Task description:
When the string "title" appears in a line of the records, show the whole line.

Supplied entries:
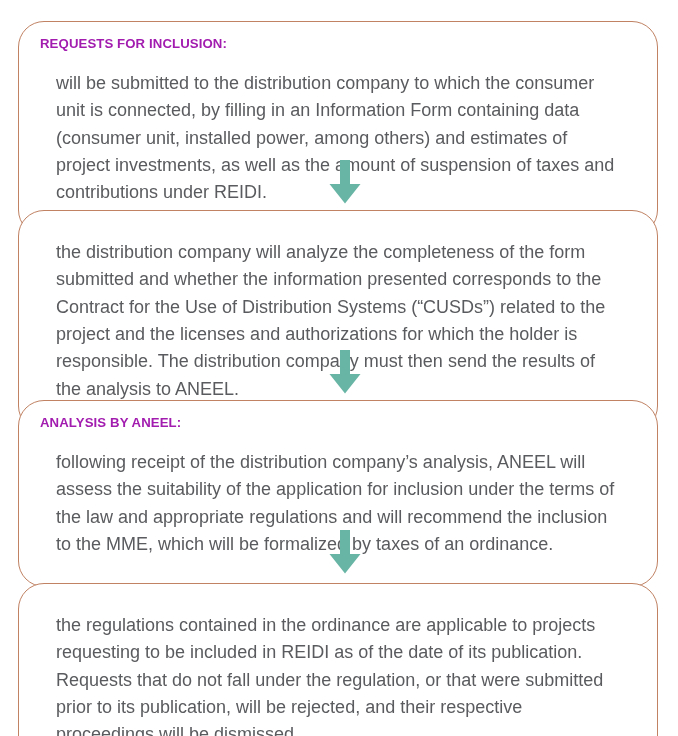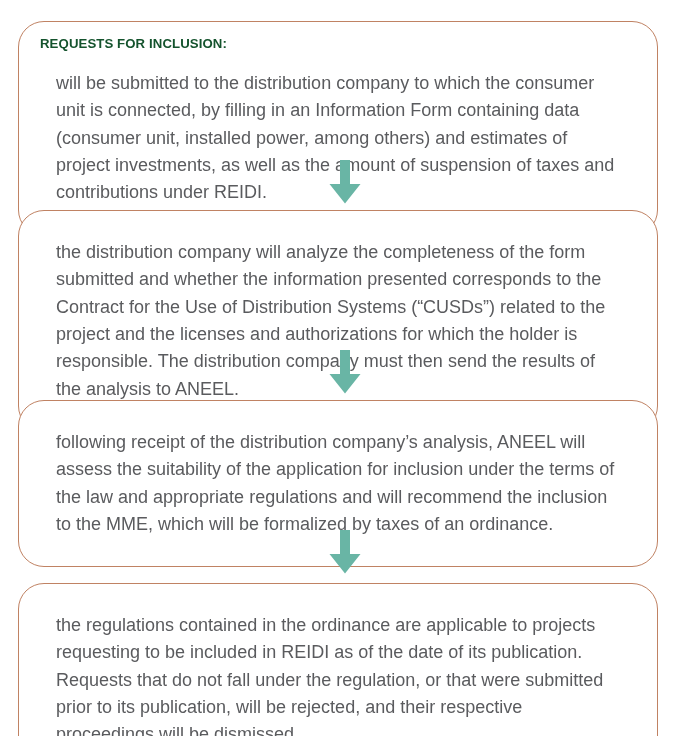--- a/index.html
+++ b/index.html
@@ -30,7 +30,7 @@
     padding: 12px 20px 12px 21px;
   }
   .step-title {
-    color: #14532d;
+    color: #a21caf;
     font-weight: bold;
     font-size: 13.2px;
     letter-spacing: 0.1px;

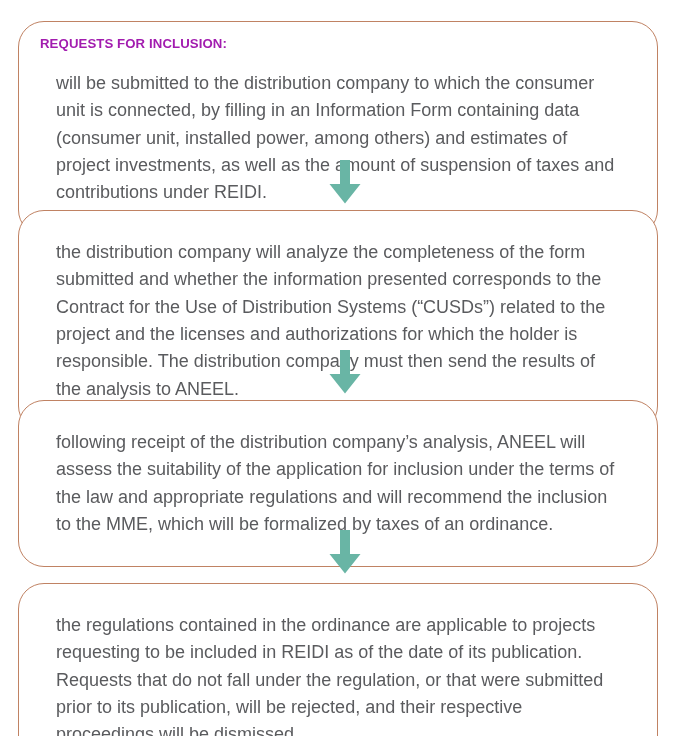--- a/index.html
+++ b/index.html
@@ -92,6 +92,7 @@
   </div>
 
   <div class="step-box" id="box-3">
+    <p class="step-title">ANALYSIS BY ANEEL:</p>
     <p class="step-body">following receipt of the distribution company’s analysis, ANEEL will assess the suitability of the application for inclusion under the terms of the law and appropriate regulations and will recommend the inclusion to the MME, which will be formalized by taxes of an ordinance.</p>
   </div>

Answer box:
   .step-title {
+    <p class="step-title">ANALYSIS BY ANEEL:</p>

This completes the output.